*** RECORDS SHOWN ***
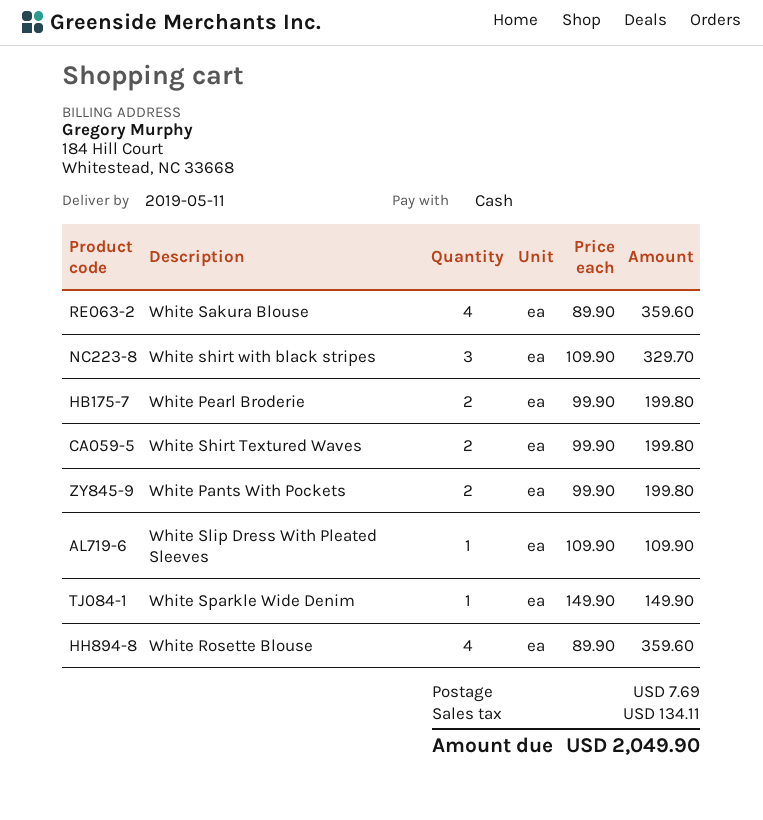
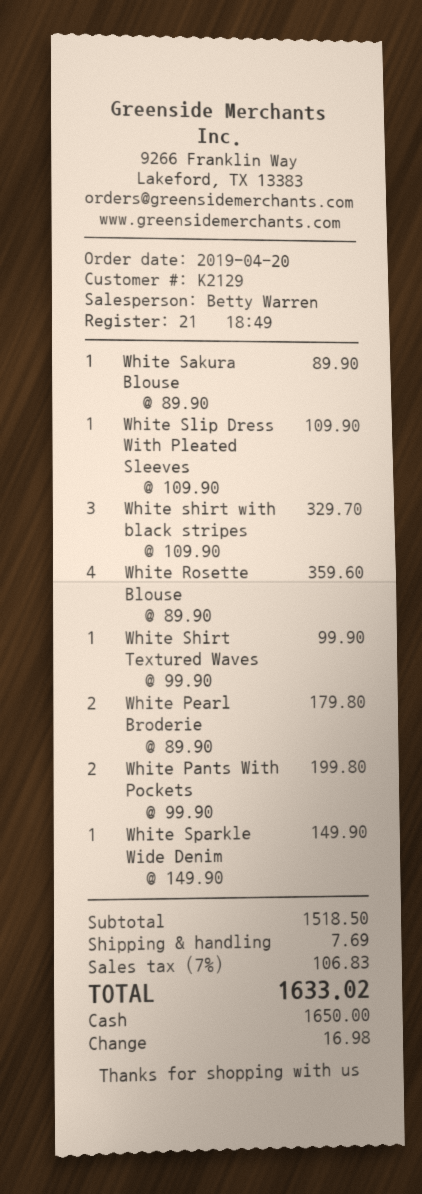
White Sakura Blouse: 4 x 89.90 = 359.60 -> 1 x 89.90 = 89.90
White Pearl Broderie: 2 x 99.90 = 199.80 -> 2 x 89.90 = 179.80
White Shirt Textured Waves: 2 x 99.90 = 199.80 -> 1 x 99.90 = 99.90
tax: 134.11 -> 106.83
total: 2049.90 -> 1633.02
*** End of RECORDS SHOWN ***
*** RECORDS SHOWN ***
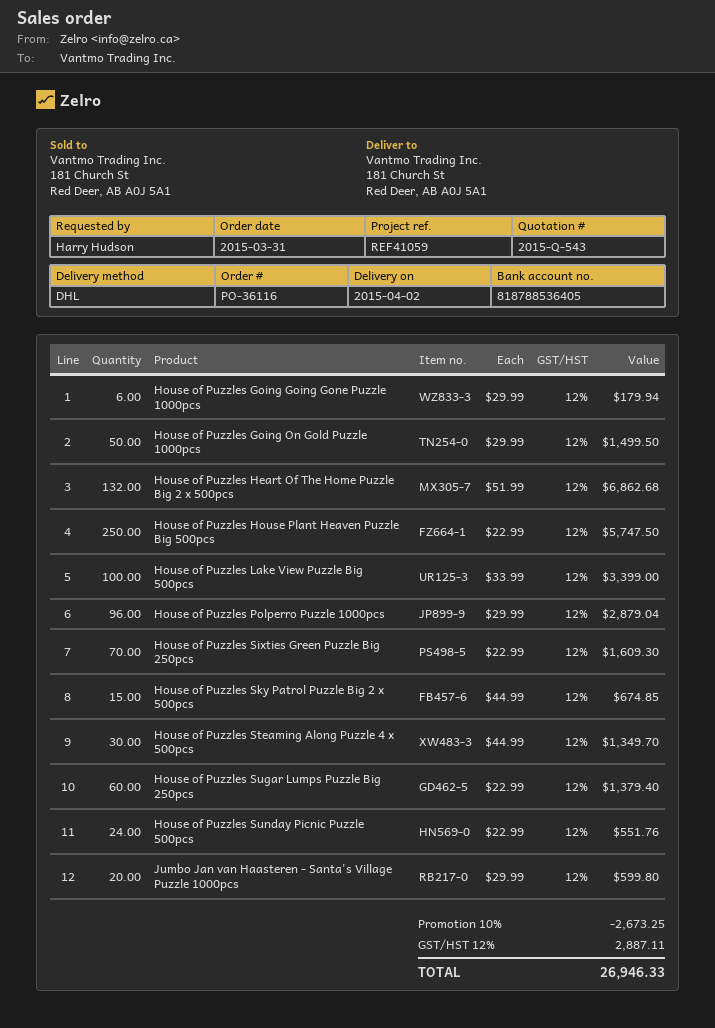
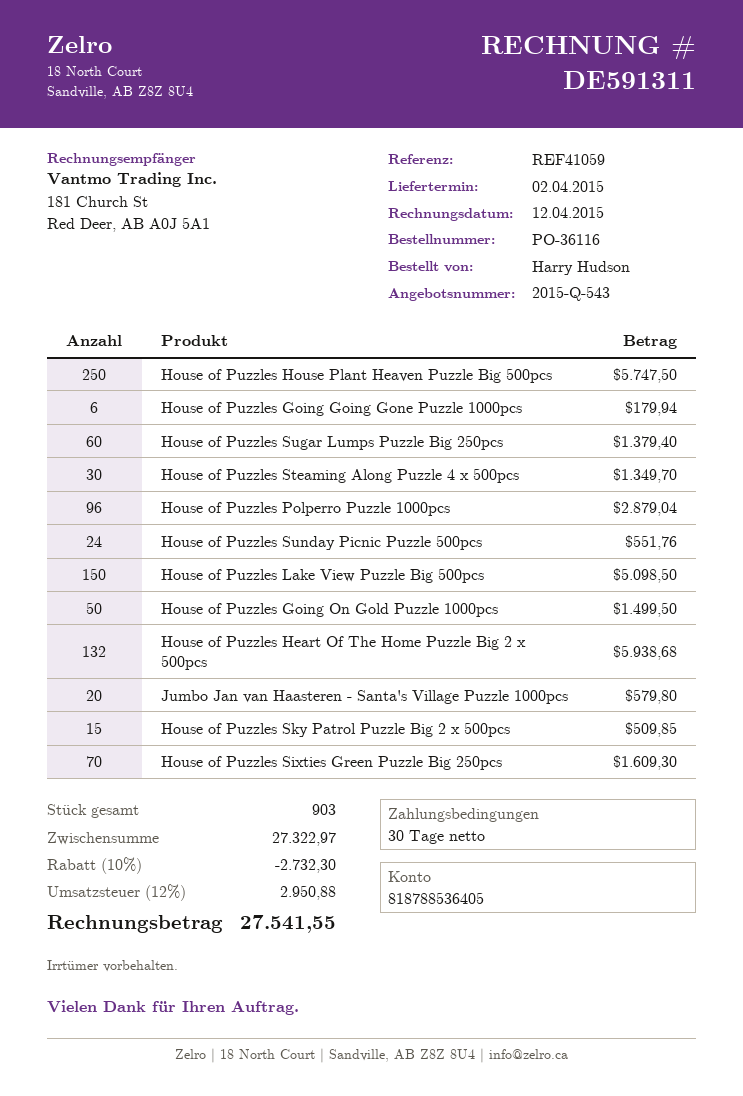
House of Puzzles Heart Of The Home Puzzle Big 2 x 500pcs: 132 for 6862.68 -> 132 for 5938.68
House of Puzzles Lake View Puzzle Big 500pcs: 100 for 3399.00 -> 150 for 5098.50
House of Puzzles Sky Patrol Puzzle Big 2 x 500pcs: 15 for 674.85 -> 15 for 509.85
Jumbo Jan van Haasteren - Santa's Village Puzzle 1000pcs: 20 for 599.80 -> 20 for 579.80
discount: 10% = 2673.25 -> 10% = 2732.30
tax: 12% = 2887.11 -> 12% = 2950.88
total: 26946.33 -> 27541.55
*** End of RECORDS SHOWN ***
*** RECORDS SHOWN ***
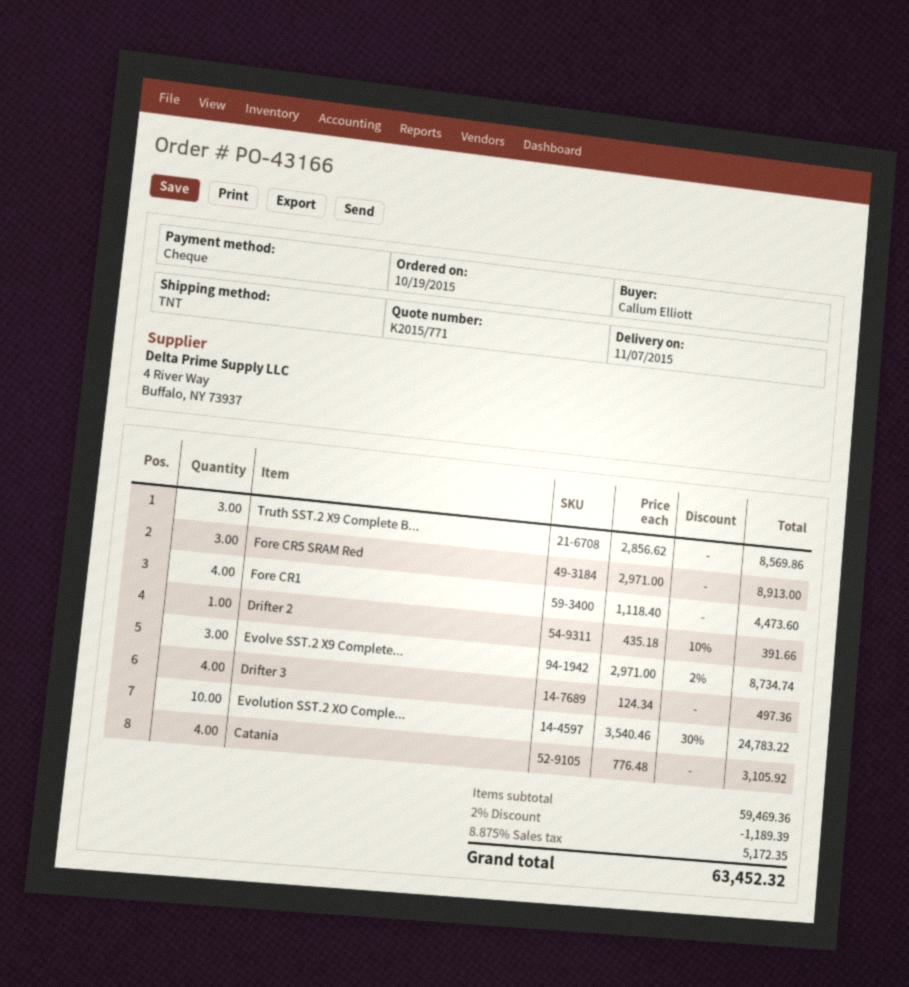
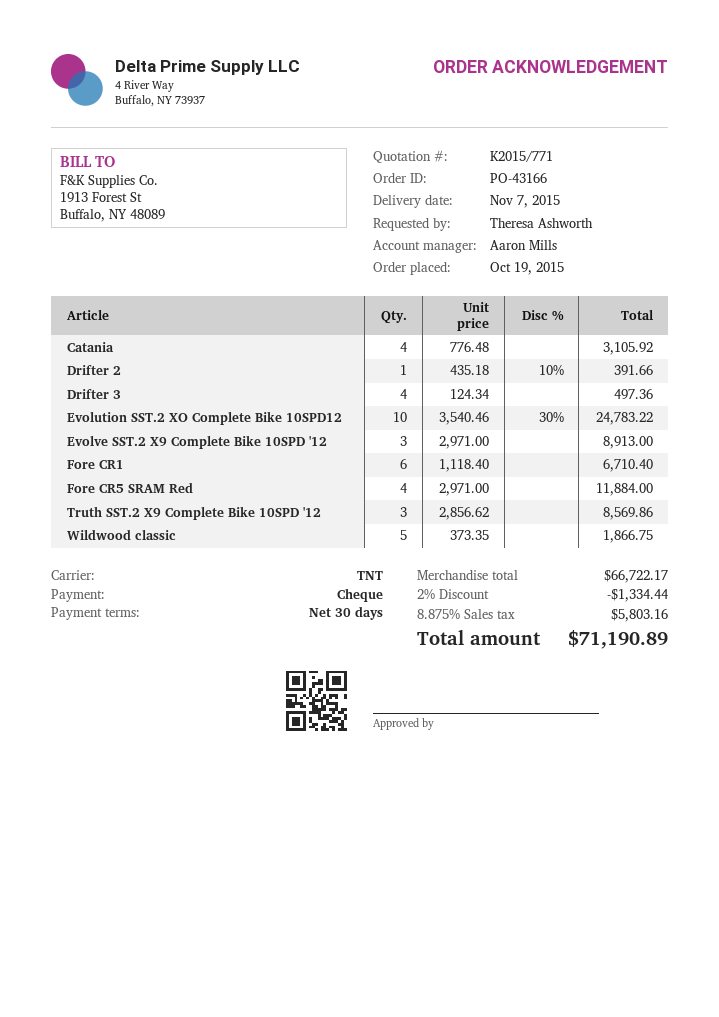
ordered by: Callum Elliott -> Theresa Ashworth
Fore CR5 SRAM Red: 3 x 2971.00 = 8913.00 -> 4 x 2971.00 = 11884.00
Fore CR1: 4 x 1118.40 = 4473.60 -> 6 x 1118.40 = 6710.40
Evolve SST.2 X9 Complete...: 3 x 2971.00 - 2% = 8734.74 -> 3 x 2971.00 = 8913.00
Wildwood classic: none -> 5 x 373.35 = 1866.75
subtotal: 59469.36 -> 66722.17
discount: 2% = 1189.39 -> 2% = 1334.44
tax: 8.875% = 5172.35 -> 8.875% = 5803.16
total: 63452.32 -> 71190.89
*** End of RECORDS SHOWN ***
WHAT THE TASK REQUIRES »
From the records above, print exactly the lines that run from the line with "ordered by: Callum" to the line with "total: 63452.32 -> 71190.89", inclusive.

WRITTEN RESPONSE »
ordered by: Callum Elliott -> Theresa Ashworth
Fore CR5 SRAM Red: 3 x 2971.00 = 8913.00 -> 4 x 2971.00 = 11884.00
Fore CR1: 4 x 1118.40 = 4473.60 -> 6 x 1118.40 = 6710.40
Evolve SST.2 X9 Complete...: 3 x 2971.00 - 2% = 8734.74 -> 3 x 2971.00 = 8913.00
Wildwood classic: none -> 5 x 373.35 = 1866.75
subtotal: 59469.36 -> 66722.17
discount: 2% = 1189.39 -> 2% = 1334.44
tax: 8.875% = 5172.35 -> 8.875% = 5803.16
total: 63452.32 -> 71190.89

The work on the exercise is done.